Incident Review: Meta-Review, August 2020

Post Details

Company

Honeycomb

Date Published

Aug. 18, 2020

Author

Emily Nakashima

Word Count

2,204

Language

English

Hacker News Points

-

Source URL

www.honeycomb.io/blog/incident-review-meta-review-august-2020

Summary

Honeycomb recently experienced a series of five incidents between July 28th and August 6th, impacting their production and dogfooding environments, with three incidents leading to partial customer-facing outages. These incidents were triggered by a mix of provider issues, such as a DNS outage in Amazon's Route53, and internal changes, including problematic code deployments that affected the query engine and storage engine database migrations. Despite the quick recovery efforts of their on-call team and effective Service Level Objectives (SLOs) that aided in early detection, the cluster of incidents prompted Honeycomb to conduct a comprehensive meta-incident review to identify common factors.
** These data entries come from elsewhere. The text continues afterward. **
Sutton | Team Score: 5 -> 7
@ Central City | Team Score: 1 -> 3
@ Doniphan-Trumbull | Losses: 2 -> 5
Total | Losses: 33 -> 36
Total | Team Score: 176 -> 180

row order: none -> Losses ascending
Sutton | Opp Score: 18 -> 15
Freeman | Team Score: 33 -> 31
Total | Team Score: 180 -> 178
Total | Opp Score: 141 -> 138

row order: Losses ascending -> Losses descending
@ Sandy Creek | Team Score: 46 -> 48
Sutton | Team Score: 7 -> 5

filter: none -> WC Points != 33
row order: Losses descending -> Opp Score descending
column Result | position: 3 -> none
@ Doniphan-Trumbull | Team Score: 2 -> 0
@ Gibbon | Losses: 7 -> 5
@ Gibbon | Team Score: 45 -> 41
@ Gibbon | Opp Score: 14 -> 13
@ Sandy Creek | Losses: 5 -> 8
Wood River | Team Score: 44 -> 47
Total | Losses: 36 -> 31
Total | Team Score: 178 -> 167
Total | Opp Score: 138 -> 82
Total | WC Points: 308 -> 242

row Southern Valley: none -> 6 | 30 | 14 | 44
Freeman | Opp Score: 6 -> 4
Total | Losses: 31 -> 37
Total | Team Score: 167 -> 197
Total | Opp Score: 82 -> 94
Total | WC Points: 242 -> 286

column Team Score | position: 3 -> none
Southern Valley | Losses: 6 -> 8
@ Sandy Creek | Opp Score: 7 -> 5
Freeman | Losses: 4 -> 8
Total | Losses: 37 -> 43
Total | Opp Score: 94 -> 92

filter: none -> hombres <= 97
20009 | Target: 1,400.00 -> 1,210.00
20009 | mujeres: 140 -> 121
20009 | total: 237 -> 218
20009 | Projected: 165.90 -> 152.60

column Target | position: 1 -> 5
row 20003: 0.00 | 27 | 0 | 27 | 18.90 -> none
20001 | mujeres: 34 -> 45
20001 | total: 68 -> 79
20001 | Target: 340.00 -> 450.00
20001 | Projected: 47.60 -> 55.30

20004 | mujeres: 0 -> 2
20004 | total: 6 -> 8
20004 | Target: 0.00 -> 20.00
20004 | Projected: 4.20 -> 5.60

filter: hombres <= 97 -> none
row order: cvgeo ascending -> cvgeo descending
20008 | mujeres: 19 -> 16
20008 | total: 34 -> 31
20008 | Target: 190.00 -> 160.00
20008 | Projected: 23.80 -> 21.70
They discovered that the recent incidents often involved configuration code at the seams between different system layers, areas where automated testing is challenging, and institutional knowledge gaps due to team changes. Honeycomb plans to enhance their automated checks to better simulate customer traffic, investigate improvements in their deployment process for faster rollback capabilities, and invest in additional documentation and training to address these challenges. They aim to complete these improvements by the end of Q3 to ensure higher reliability and availability for their customers.